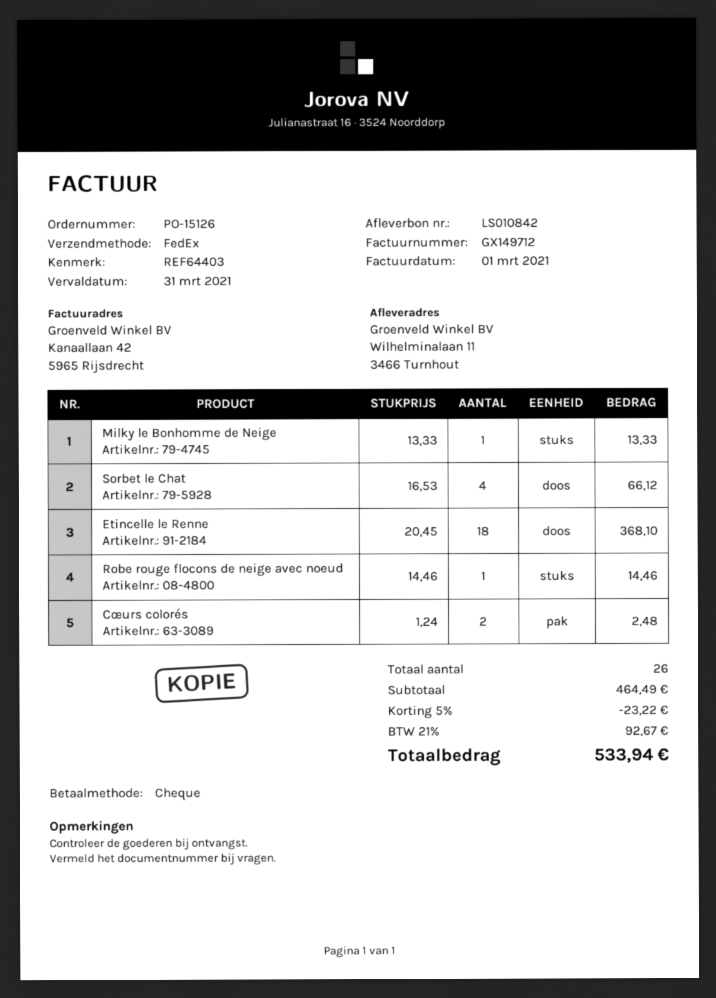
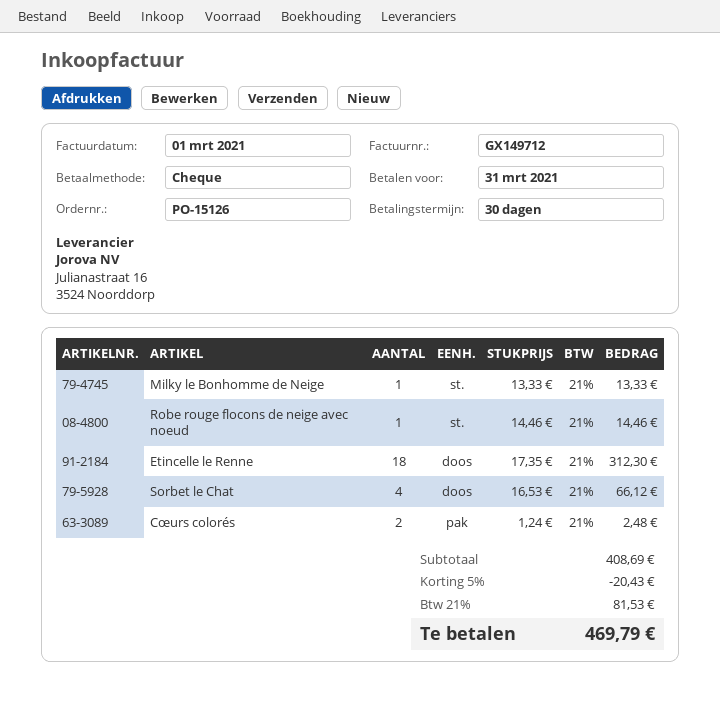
Etincelle le Renne: 18 x 20.45 = 368.10 -> 18 x 17.35 = 312.30
subtotal: 464.49 -> 408.69
discount: 5% = 23.22 -> 5% = 20.43
tax: 21% = 92.67 -> 21% = 81.53
total: 533.94 -> 469.79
****
EXERCISE GOAL:
Each entry should be repeated exactly as it appears; the pictures stay out.

RESULT FOR THIS EXERCISE:
Etincelle le Renne: 18 x 20.45 = 368.10 -> 18 x 17.35 = 312.30
subtotal: 464.49 -> 408.69
discount: 5% = 23.22 -> 5% = 20.43
tax: 21% = 92.67 -> 21% = 81.53
total: 533.94 -> 469.79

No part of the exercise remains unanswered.